*** Opening of Given entries ***

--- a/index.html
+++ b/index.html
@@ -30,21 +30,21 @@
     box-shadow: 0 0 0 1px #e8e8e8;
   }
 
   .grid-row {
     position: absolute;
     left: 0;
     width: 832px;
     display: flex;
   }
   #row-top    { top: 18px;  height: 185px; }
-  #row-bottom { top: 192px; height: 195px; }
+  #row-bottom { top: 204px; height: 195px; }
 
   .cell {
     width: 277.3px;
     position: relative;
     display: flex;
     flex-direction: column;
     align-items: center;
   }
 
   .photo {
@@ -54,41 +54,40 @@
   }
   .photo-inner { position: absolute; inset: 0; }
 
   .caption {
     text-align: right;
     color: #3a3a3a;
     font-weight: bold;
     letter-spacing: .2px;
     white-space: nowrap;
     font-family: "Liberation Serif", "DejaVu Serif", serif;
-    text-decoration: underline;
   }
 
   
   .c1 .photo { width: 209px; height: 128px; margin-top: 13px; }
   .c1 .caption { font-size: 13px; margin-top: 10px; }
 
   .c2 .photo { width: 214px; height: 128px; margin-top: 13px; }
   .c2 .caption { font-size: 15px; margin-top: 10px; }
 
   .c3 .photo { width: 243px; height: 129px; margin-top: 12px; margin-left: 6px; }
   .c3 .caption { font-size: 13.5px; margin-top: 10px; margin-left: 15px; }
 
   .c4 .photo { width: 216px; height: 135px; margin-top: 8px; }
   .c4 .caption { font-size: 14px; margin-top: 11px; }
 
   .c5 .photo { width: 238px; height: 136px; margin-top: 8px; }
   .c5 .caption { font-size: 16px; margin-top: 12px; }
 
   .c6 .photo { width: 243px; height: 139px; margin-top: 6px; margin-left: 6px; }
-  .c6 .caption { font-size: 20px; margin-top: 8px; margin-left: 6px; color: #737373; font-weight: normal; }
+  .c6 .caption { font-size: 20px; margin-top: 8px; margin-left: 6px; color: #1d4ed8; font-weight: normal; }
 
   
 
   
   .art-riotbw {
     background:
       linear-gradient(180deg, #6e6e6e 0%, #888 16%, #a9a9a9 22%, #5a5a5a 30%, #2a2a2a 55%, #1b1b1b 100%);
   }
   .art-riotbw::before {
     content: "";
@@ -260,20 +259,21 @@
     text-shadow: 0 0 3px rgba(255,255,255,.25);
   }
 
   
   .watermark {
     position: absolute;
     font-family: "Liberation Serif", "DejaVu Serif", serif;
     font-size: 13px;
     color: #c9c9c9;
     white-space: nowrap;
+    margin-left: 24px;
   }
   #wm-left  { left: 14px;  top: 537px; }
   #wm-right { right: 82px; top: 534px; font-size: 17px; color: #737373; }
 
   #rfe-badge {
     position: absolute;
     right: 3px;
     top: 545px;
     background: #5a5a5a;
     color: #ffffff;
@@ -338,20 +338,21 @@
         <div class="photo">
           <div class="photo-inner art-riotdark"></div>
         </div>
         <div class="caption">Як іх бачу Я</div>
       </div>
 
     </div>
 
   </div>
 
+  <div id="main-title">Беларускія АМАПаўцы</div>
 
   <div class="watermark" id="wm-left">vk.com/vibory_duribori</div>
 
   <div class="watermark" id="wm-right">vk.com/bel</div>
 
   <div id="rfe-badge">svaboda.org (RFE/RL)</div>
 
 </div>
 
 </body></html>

*** Close of Given entries ***
*** Opening of Given entries ***

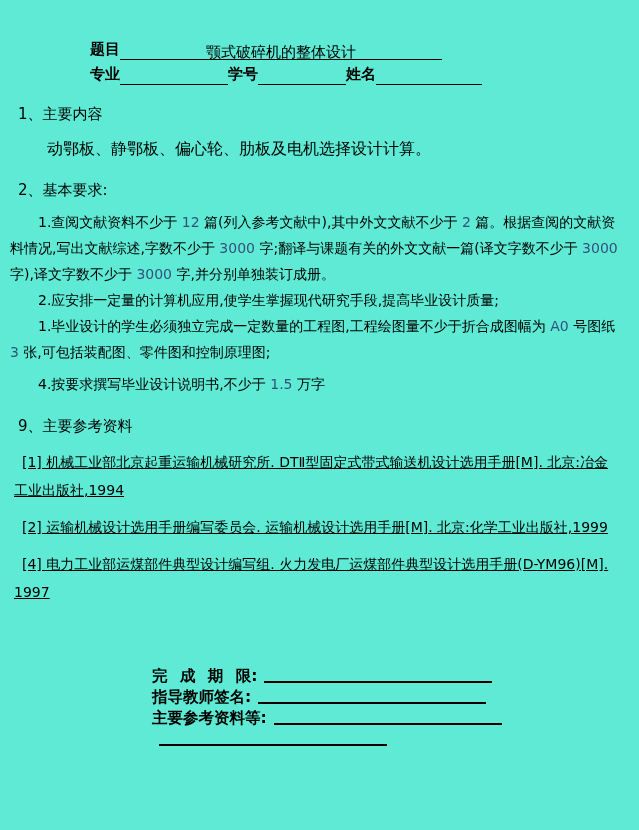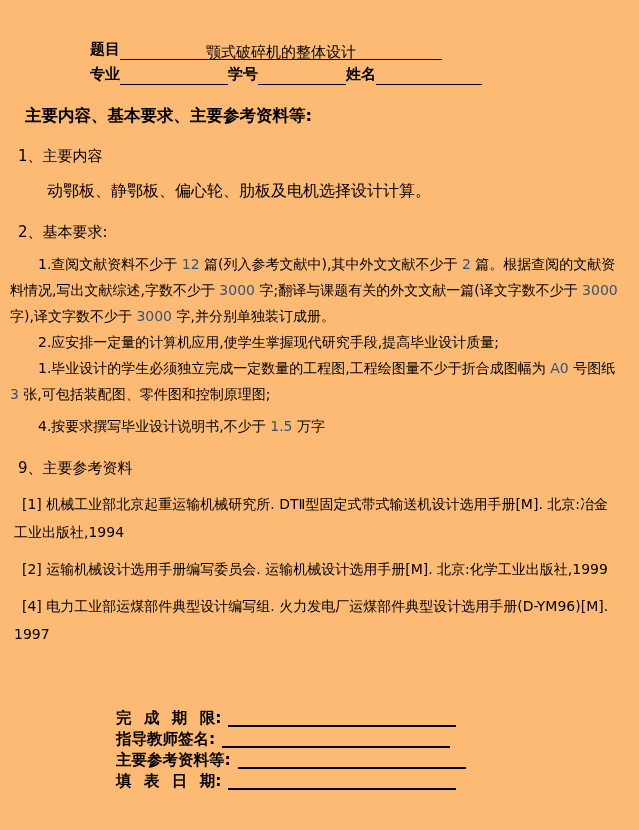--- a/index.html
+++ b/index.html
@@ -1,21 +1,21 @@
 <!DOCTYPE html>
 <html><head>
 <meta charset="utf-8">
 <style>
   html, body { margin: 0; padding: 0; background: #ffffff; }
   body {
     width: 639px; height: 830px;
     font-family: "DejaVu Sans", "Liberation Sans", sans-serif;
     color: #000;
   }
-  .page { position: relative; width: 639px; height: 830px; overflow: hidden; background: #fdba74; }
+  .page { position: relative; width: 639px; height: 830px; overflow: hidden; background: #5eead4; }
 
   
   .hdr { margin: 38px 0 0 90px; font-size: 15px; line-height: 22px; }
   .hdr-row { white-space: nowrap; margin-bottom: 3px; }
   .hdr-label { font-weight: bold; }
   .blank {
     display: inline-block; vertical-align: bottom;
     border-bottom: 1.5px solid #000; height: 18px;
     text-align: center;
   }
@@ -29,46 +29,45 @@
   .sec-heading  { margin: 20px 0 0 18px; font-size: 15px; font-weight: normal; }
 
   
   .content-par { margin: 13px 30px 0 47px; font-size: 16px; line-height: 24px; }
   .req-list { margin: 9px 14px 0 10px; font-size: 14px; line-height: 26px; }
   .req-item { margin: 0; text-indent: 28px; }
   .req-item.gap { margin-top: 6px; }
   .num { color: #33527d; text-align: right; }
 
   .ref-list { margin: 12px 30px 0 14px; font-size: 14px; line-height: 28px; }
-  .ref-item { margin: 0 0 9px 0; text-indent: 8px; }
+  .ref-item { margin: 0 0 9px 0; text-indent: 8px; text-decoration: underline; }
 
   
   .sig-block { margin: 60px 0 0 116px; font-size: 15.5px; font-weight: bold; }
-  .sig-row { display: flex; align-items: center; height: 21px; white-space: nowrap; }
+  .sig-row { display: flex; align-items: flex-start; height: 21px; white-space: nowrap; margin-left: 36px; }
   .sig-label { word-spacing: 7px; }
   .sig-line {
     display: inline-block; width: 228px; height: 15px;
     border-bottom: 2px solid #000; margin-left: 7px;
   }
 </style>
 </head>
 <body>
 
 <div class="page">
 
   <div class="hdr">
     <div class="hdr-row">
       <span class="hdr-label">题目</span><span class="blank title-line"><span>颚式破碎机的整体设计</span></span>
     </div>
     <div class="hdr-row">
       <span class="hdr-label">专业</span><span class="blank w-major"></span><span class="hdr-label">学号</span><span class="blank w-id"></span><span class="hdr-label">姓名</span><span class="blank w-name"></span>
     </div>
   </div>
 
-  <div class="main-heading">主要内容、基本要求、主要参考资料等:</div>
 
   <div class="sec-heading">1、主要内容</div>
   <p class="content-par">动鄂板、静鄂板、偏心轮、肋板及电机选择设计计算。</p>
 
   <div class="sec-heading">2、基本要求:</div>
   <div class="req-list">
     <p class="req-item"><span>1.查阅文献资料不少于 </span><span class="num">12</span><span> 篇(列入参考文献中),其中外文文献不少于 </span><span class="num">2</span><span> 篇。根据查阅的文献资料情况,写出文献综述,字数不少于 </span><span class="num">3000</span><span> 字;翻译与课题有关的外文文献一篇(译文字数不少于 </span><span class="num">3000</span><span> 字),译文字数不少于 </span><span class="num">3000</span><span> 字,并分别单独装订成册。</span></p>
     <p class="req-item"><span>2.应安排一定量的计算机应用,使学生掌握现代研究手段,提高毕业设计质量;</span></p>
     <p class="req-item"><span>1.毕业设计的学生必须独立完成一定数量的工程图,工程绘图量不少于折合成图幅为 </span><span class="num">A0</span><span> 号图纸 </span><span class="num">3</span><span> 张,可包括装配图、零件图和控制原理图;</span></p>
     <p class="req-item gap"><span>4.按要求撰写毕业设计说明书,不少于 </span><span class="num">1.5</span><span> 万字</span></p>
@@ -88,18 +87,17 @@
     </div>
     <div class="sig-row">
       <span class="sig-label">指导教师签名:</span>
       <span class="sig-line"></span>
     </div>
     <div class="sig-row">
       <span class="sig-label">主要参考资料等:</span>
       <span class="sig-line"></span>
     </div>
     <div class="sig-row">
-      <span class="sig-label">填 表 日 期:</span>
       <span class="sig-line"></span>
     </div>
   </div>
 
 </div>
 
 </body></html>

*** Close of Given entries ***
*** Opening of Given entries ***

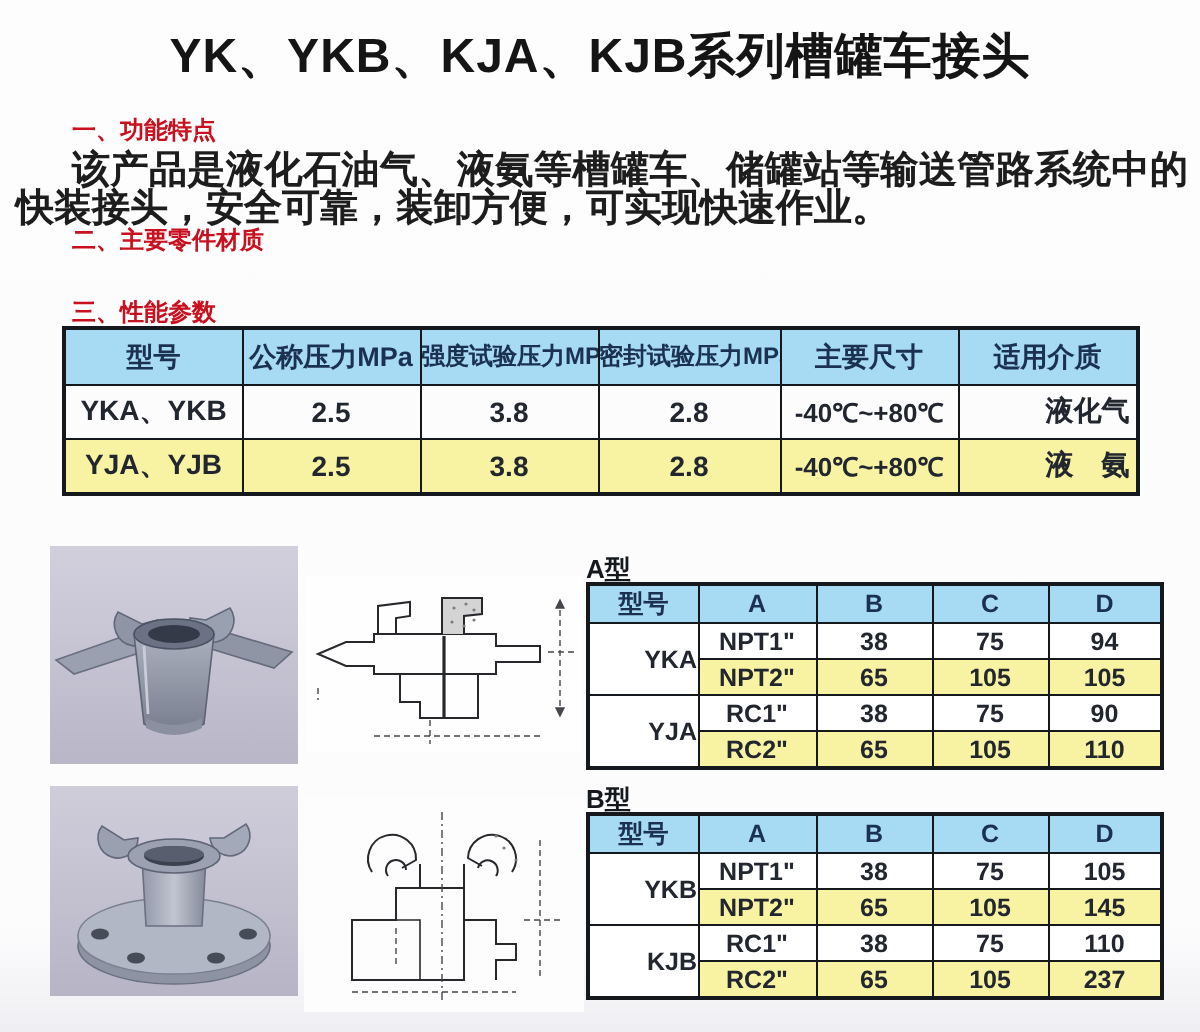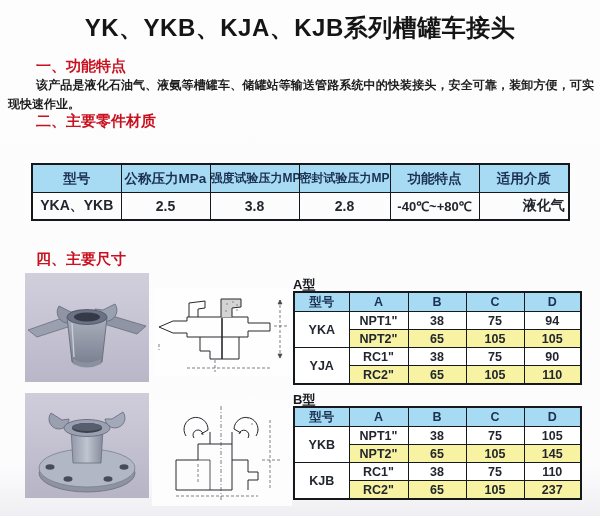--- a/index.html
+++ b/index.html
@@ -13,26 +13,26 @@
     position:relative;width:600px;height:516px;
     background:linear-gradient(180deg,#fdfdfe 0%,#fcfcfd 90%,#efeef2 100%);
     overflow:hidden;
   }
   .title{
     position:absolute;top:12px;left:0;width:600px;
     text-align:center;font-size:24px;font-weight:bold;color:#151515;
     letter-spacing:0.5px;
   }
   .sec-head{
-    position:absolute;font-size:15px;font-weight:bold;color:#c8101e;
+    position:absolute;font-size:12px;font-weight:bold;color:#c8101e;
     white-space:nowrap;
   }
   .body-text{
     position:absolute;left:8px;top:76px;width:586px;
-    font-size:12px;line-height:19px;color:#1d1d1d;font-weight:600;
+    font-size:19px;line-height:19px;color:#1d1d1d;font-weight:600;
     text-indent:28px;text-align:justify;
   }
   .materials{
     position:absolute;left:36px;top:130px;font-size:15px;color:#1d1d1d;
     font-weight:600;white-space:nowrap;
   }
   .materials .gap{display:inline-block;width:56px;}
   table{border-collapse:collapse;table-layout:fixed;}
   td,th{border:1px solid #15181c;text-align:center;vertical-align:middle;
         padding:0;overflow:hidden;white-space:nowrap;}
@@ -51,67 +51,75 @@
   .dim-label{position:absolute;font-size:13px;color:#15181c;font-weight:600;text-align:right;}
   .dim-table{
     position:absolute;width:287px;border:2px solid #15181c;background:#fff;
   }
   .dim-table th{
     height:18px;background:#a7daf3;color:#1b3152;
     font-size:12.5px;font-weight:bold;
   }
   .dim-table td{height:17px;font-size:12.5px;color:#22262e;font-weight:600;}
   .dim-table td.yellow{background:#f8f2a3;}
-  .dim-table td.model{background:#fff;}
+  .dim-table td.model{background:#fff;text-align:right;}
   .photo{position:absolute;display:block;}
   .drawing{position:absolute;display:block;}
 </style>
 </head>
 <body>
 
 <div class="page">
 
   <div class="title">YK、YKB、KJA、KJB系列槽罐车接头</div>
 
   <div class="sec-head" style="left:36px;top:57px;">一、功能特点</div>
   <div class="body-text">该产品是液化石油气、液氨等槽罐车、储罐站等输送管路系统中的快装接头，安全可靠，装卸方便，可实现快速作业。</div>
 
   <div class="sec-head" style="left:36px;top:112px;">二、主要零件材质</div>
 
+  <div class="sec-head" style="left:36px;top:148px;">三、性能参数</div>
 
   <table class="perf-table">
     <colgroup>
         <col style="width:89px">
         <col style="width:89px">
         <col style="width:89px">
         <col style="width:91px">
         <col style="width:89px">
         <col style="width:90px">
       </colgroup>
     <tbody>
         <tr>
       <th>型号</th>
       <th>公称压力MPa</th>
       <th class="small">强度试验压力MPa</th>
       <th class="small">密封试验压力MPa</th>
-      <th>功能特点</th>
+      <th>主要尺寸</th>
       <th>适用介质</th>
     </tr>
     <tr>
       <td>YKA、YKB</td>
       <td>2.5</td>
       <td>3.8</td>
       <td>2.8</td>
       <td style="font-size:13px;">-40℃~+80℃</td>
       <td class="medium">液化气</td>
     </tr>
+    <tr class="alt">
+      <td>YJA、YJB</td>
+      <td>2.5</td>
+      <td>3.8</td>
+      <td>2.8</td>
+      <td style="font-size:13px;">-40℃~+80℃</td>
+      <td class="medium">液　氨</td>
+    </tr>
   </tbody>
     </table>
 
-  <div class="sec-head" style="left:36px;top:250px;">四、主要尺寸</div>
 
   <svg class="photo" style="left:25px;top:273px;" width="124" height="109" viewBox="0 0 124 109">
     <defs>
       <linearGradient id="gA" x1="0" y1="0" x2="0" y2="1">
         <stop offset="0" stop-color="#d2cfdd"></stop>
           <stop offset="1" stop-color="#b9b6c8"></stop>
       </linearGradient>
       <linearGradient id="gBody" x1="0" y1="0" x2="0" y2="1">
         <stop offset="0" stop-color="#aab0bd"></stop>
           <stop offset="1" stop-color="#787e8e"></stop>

*** Close of Given entries ***

Work order —
Each line in the records that carries "block" must be copied out.

Response area —
     display: inline-block; vertical-align: bottom;
   .sig-block { margin: 60px 0 0 116px; font-size: 15.5px; font-weight: bold; }
     display: inline-block; width: 228px; height: 15px;
   .materials .gap{display:inline-block;width:56px;}
   .photo{position:absolute;display:block;}
   .drawing{position:absolute;display:block;}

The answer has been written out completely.